»»

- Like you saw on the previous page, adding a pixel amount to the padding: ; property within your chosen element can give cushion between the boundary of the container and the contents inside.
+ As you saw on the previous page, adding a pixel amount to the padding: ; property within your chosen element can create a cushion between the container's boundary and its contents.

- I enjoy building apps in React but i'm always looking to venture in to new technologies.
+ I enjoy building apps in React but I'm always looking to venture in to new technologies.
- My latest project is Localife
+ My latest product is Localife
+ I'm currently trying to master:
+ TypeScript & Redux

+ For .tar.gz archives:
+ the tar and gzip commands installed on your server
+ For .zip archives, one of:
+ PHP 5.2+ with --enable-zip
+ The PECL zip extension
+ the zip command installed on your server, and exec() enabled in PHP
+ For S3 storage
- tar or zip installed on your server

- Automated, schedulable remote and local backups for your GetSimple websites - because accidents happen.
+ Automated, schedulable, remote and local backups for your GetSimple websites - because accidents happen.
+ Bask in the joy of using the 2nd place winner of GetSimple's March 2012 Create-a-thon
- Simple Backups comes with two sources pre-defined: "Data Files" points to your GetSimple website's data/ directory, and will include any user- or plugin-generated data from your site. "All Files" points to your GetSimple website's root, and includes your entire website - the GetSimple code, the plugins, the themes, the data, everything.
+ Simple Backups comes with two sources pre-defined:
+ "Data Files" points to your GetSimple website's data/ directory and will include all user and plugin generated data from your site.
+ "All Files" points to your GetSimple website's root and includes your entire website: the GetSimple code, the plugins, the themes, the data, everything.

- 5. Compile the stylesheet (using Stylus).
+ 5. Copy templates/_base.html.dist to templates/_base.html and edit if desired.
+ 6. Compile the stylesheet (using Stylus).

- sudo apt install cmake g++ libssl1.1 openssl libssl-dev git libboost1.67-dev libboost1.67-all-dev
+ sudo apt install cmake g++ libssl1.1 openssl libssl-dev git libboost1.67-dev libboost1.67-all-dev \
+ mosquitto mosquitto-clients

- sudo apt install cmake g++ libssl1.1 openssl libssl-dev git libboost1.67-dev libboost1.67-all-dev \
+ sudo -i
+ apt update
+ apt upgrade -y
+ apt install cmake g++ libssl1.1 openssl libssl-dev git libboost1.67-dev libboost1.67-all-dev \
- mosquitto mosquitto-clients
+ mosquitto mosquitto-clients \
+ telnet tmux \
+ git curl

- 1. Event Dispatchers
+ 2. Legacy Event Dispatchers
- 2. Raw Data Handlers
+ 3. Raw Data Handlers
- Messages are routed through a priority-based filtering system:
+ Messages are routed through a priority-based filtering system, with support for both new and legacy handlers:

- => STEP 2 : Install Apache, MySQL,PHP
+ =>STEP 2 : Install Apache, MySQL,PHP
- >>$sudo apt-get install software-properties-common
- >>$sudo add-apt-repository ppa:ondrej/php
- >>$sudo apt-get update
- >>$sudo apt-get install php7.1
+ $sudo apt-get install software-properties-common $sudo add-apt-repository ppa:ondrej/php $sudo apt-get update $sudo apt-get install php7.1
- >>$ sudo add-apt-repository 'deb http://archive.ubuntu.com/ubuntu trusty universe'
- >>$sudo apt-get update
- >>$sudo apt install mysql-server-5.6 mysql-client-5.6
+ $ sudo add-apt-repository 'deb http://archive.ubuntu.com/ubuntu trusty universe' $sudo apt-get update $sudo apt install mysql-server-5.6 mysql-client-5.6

««

WHAT YOU NEED TO DO
Find the string "directory" in the entries above and return each line that holds it.

RESPONSE
- Simple Backups comes with two sources pre-defined: "Data Files" points to your GetSimple website's data/ directory, and will include any user- or plugin-generated data from your site. "All Files" points to your GetSimple website's root, and includes your entire website - the GetSimple code, the plugins, the themes, the data, everything.
+ "Data Files" points to your GetSimple website's data/ directory and will include all user and plugin generated data from your site.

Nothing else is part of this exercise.